Niente più euro se la recessione non finisce presto.

Niente più euro se la recessione non finisce presto.

La disinvolta richiesta europea di congelare i depositi bancari di Cipro e di confiscarne un decimo ha suscitato due reazioni opposte, molto polarizzate ed entrambe fuorvianti.

La prima minimizza. L’economia di Cipro è minuscola, si dice. È un quarto di quella greca. Krugman, che ha fatto i conti, sostiene che ha la stessa dimensione della cittadina di Scranton, contea di Lackawanna, Pennsylvania nordorientale. L’Europa ha già chiarito che si tratta di misure che non verranno riprese in altri paesi. Tra i depositanti, d’altra parte, ci sono parecchi russi e, nell’opinione diffusa, ben gli sta. Sette miliardi di esseri umani non possono poi paralizzarsi nella paura per i problemi di un milione di ciprioti. I mercati hanno sbandato qualche ora, ma non è altro che la correzione che si aspettava da tempo. Il fatto che sia durata così poco dimostra solo l’impressionante forza del bull market. Si può quindi tornare tranquillamente a comprare.
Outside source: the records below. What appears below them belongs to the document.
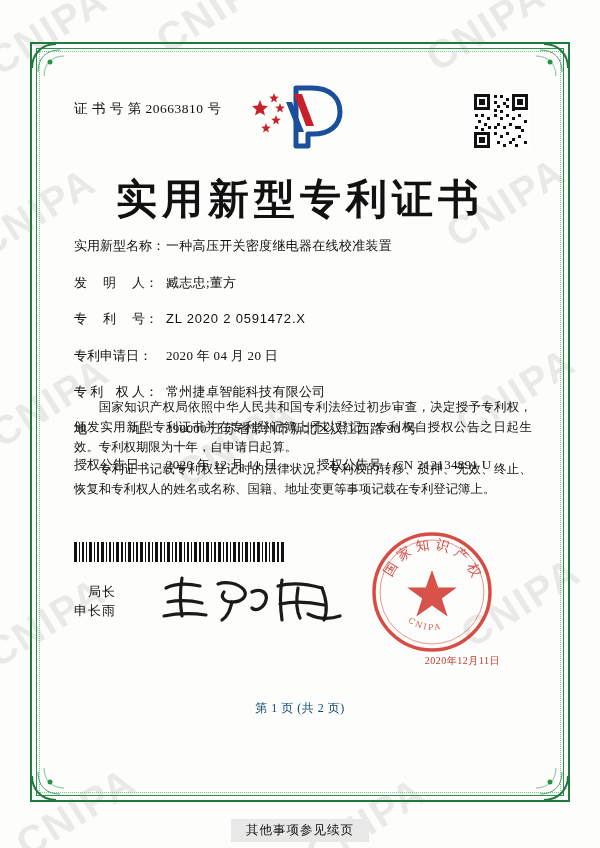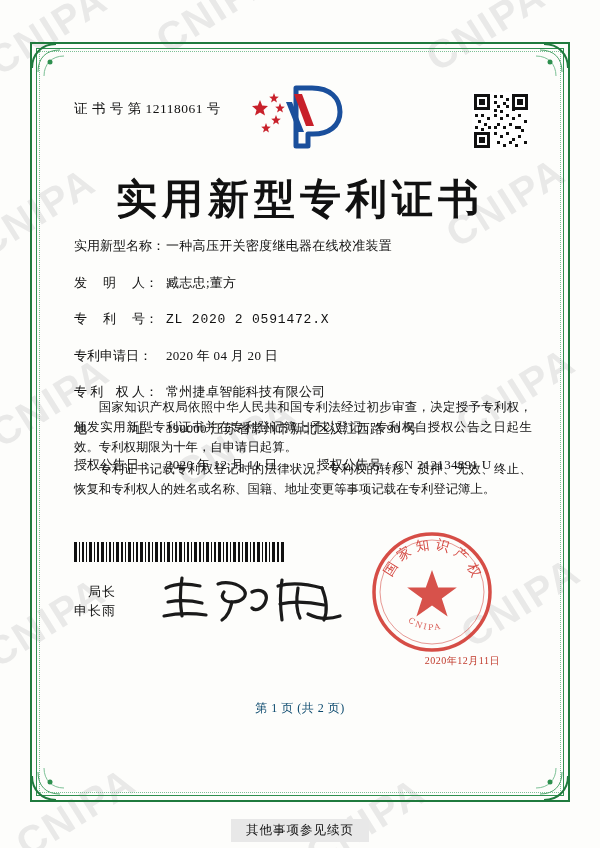--- a/index.html
+++ b/index.html
@@ -155,21 +155,21 @@
     justify-content: space-between;
     width: 92px;
     padding-right: 8px;
     box-sizing: border-box;
   }
   .field-value {
     flex: 1 1 auto;
     letter-spacing: 0.3px;
   }
   .field-value.mono {
-    font-family: Liberation Mono, monospace;
+    font-family: Liberation Sans, sans-serif;
     letter-spacing: 0.8px;
   }
   .row-split {
     display: flex;
     width: 100%;
   }
   .split-left {
     flex: 0 0 53%;
     display: flex;
     align-items: baseline;
@@ -325,21 +325,21 @@
     <svg width="54" height="54" viewBox="0 0 54 54">
       <path d="M2 26 C2 12 12 2 26 2" fill="none" stroke="#1f7a3d" stroke-width="2"></path>
       <path d="M8 30 C8 16 16 8 30 8" fill="none" stroke="#4fa46c" stroke-width="1"></path>
       <path d="M14 34 C14 22 22 14 34 14" fill="none" stroke="#7cc096" stroke-width="1"></path>
       <circle cx="20" cy="20" r="2.5" fill="#2d8f4e"></circle>
     </svg>
   </div>
 
   <div class="content">
 
-    <div class="cert-no">证 书 号 第 12118061 号</div>
+    <div class="cert-no">证 书 号 第 20663810 号</div>
 
     <div class="qr">
       <svg width="58" height="58" viewBox="0 0 58 58">
         <rect x="0" y="0" width="58" height="58" fill="#ffffff"></rect>
         <g fill="#111">
           <rect x="2" y="2" width="16" height="16"></rect>
           <rect x="40" y="2" width="16" height="16"></rect>
           <rect x="2" y="40" width="16" height="16"></rect>
         </g>
         <g fill="#ffffff">

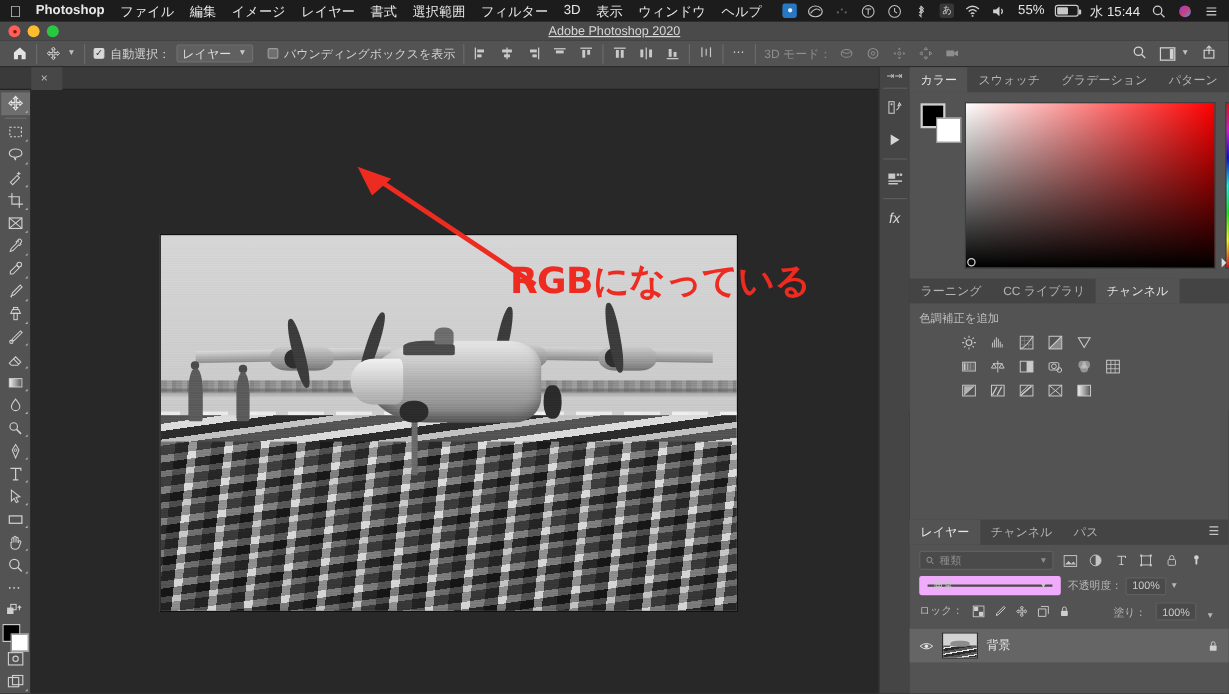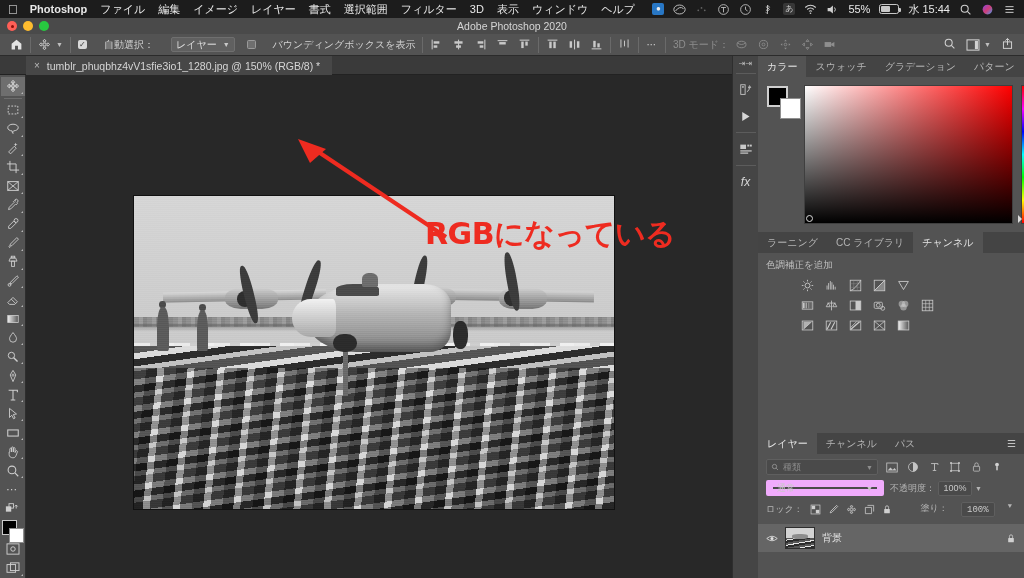--- a/index.html
+++ b/index.html
@@ -40,31 +40,31 @@
     position: absolute; left: 0; top: 18px; width: 1024px; height: 16px;
     background: #4a4a4a;
     display: flex; align-items: center; justify-content: center;
   }
   .traffic { position: absolute; left: 7px; top: 3px; display: flex; gap: 6px; }
   .dot { width: 10px; height: 10px; border-radius: 50%; }
   .dot.r { background: #ff5f57; }
   .dot.y { background: #febc2e; }
   .dot.g { background: #28c840; }
   .dot.r::after{content:'';display:block;width:3px;height:3px;background:#8d0f08;border-radius:50%;margin:3.5px auto;}
-  .wtitle { color: #d6d6d6; font-size: 10.5px; }
+  .wtitle { color: #d6d6d6; font-size: 10.5px; text-decoration: underline; }
 
   
   .optbar {
     position: absolute; left: 0; top: 34px; width: 1024px; height: 22px;
     background: #535353; border-bottom: 1px solid #2b2b2b;
     display: flex; align-items: center; color: #d2d2d2; font-size: 10px;
   }
   .opt-sep { width: 1px; height: 16px; background: #6a6a6a; margin: 0 7px; }
   .home-ic { margin-left: 10px; display:flex; align-items:center; }
-  .optgroup { display: flex; align-items: center; gap: 17px; }
+  .optgroup { display: flex; align-items: center; gap: 5px; }
   .chk { width: 9px; height: 9px; border: 1px solid #9a9a9a; background: #6f6f6f; border-radius: 1.5px;
          display: inline-flex; align-items: center; justify-content: center; }
   .chk.on { background: #d9d9d9; border-color:#d9d9d9; }
   .chk.on::after { content: '✓'; font-size: 8px; color: #3a3a3a; line-height: 1; }
   .minidrop {
     height: 15px; background: #606060; border: 1px solid #6f6f6f; border-radius: 2px;
     display: inline-flex; align-items: center; gap: 6px; padding: 0 4px; font-size: 10px; color: #dcdcdc;
   }
   .caret { font-size: 7px; opacity: .85; }
   .align-ics { display: flex; align-items: center; gap: 9px; }
@@ -208,21 +208,21 @@
   .lsearch .cv { margin-left: auto; font-size: 7px; }
   .lfic { width: 14px; display: flex; align-items: center; justify-content: center; color: #c4c4c4; font-size: 10px; }
   .lblend { display: flex; align-items: center; gap: 6px; padding: 3px 8px; }
   .blendsel { flex: 0 0 118px; height: 16px; background: #4a4a4a; border: 7px solid #f0abfc; border-radius: 2px;
               display: flex; align-items: center; padding: 0 4px; font-size: 9px; color: #c8c8c8; }
   .opacity { display: flex; align-items: center; gap: 3px; font-size: 9px; color: #b5b5b5; }
   .opval { width: 34px; height: 15px; background: #4a4a4a; border: 1px solid #5f5f5f; border-radius: 2px;
            display: flex; align-items: center; justify-content: center; font-size: 9px; color: #c8c8c8; }
   .lockrow { display: flex; align-items: center; gap: 7px; padding: 3px 8px; font-size: 9px; color: #b5b5b5; }
   .lockic { color: #cfcfcf; display: flex; align-items: center; }
-  .fillgrp { margin-left: auto; display: flex; align-items: flex-start; gap: 13px; padding-right: 4px; font-family: Liberation Mono, monospace; }
+  .fillgrp { margin-left: auto; display: flex; align-items: flex-end; gap: 8px; padding-right: 4px; }
   .layerrow { display: flex; align-items: center; gap: 7px; height: 28px; background: #656565; margin-top: 4px; padding: 0 8px; }
   .eye { width: 12px; display: flex; align-items: center; justify-content: center; color: #e0e0e0; font-size: 10px; }
   .lthumb { width: 30px; height: 22px; border: 1px solid #2e2e2e; position: relative; overflow: hidden; background:#b5b5b5; }
   .lthumb .t-sky { position:absolute;left:0;top:0;width:100%;height:52%;background:#d3d3d3; }
   .lthumb .t-gnd { position:absolute;left:0;top:52%;width:100%;height:48%;
        background: repeating-linear-gradient(-10deg,#2b2b2b 0 2px,#e4e4e4 2px 3px,#565656 3px 5px); }
   .lthumb .t-pl { position:absolute;left:22%;top:32%;width:56%;height:22%;background:#8d8d8d;border-radius:40%; }
   .lname { font-size: 10px; color: #e2e2e2; }
   .llock { margin-left: auto; color: #d0d0d0; display: flex; align-items: center; }
 </style>
@@ -486,21 +486,20 @@
       <span><svg width="13" height="13" viewBox="0 0 16 16">
             <rect x="3" y="6" width="10" height="8" fill="none" stroke="#d2d2d2" stroke-width="1.2"></rect>
             <path d="M8 10V2M5.4 4.4L8 1.8l2.6 2.6" fill="none" stroke="#d2d2d2" stroke-width="1.2"></path>
           </svg></span>
     </span>
   </div>
 
   <div class="tabstrip">
     <div class="doctab">
       <span class="tabclose">×</span>
-      <span>tumblr_phuqbhz4vV1sfie3io1_1280.jpg @ 150% (RGB/8) *</span>
     </div>
   </div>
 
   <div class="toolbar">
     <div class="tool sel">
       <svg width="14" height="14" viewBox="0 0 16 16">
           <path d="M8 1.5l2 2.3H8.7v3.4h3.4V5.9l2.3 2.1-2.3 2.1V8.8H8.7v3.4H10L8 14.5l-2-2.3h1.3V8.8H3.9v1.3L1.6 8l2.3-2.1v1.3h3.4V3.8H6z" fill="none" stroke="#e4e4e4" stroke-width="1"></path>
         </svg>
       <span class="tri"></span>
     </div>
La seconda reazione drammatizza. Paventa un’imminente ondata di fuga dalle banche di Grecia, Spagna, Portogallo e Italia e, come conseguenza in tempi brevi, una crisi bancaria continentale, il vano tentativo di arginarla attraverso la nazionalizzazione del credito e la rapida fine dell’euro. È come se ci fosse una scritta al neon, dice sempre Krugman schierandosi con questa scuola di pensiero, che dichiara aperta, in greco e in italiano, la corsa al ritiro dei depositi.

In realtà c’è del vero in entrambe le posizioni. Anche se la crisi di Cipro non è affatto finita, un rattoppo verrà trovato e l’episodio verrà rapidamente archiviato senza dare luogo a contagio. I depositi bancari, in Europa, sono molto stabili.